Couching Threads and Creating Fabri

I have several small spools of yarn I inherited from my mother. I was drawn to keep them by their bright colors. I don’t know what my mother had used them for. But I wanted them for something. I didn’t know what though. They languished in my studio for a long time before a perfect use came up.

Several years back at a large quilt show, I saw a piece that had a large amount of yarn jammed on top into big blob. To be honest I didn’t like effect at all. But it gave me the idea to use the decorator threads and interesting yarns in a more orderly way. I stumbled upon a way to creating texture for my pieces.
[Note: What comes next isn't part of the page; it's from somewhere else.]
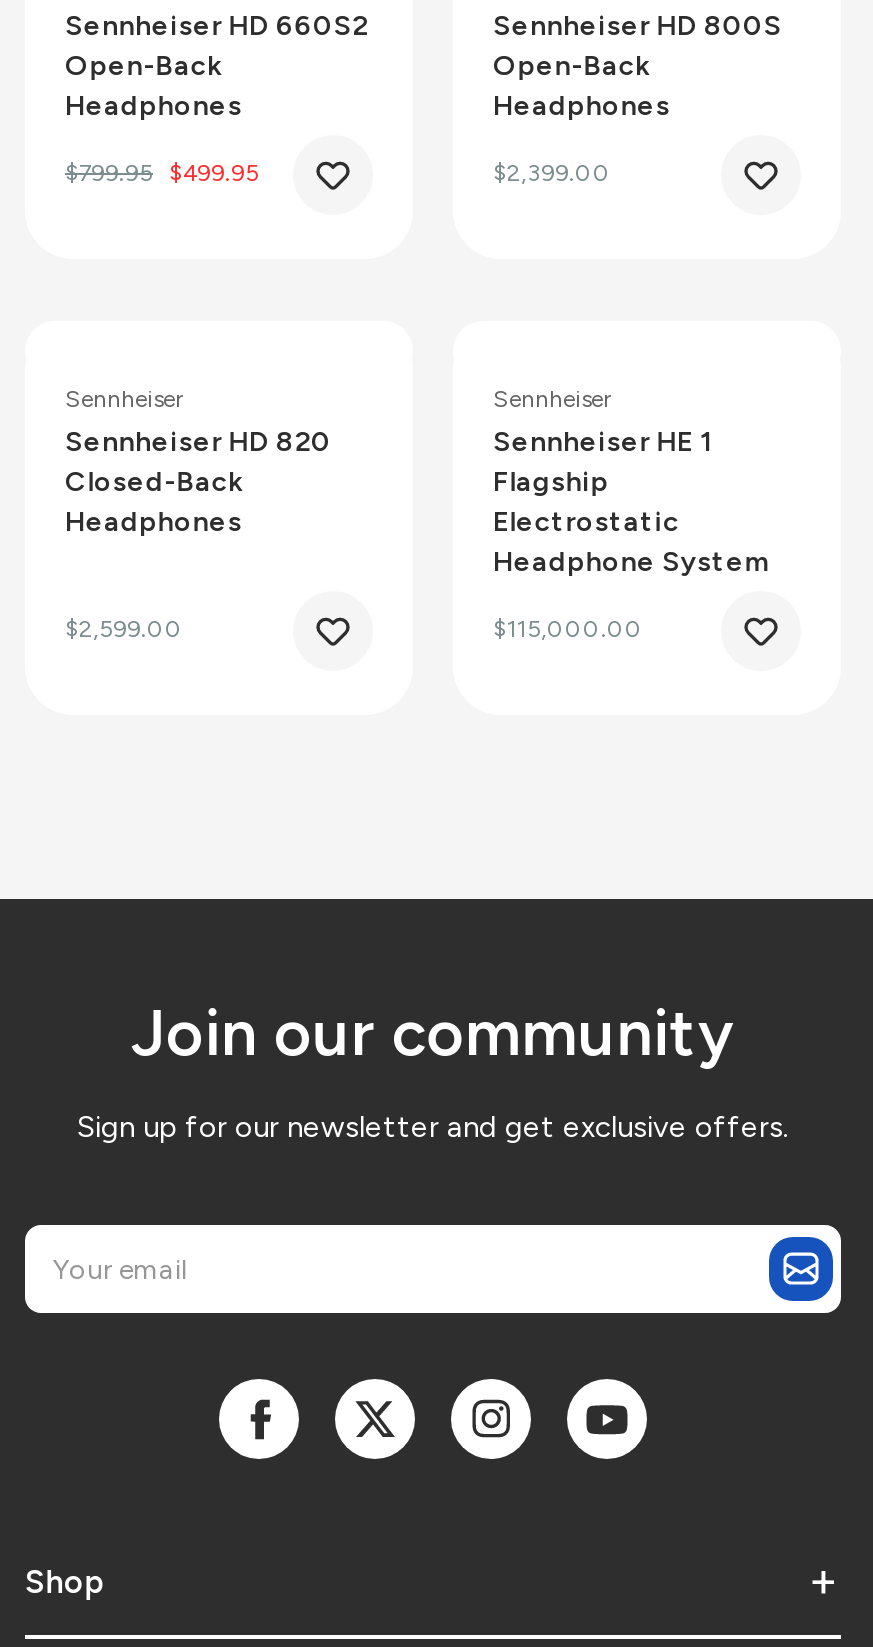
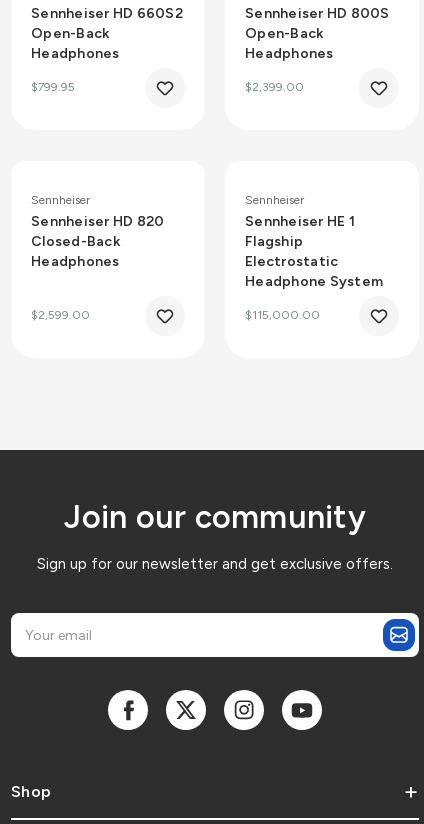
[65,158,259,186] $799.95 $499.95 -> [31,80,75,94] $799.95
After I have chosen the colors I want to use, I take a long strip of cotton fabric, 20”-40”long and 5” to 6” wide. I tried using other backings like ribbon but I didn’t like the effect as well. The ribbon was slippery and was not easy to sew with. I couch (zigzag) the threads to the cotton fabric. I don’t worry about the lines being straight. I also prefer to match the sewing thread color to the yarn as that the color of the yarn stands out more; the stitching appears invisible. But that is a personal choice one can make. A thin thread can be doubled or tripled to become thicker .  I repeat couching similar or different threads on the cotton fabric. Remember to leave space for the seam allowance and don’t sew too close to the side edges of the cotton fabric. Sometimes I keep the threads straight and sometimes I cross one thread on top of another.  I like the movement this creates on my quilt. Overthinking this process is not necessary. I find it fun and relaxing. If things don’t turn out as I would like then I can just save the piece for another project.  After 5 or 6 threads have been couched, then I randomly cut them into pieces to use as fabric.

It is easy to find interesting yarns and threads at flea markets or garage sales. There won’t be enough for a scarf or a sweater but there will be more than enough for your couching creating fabric projects.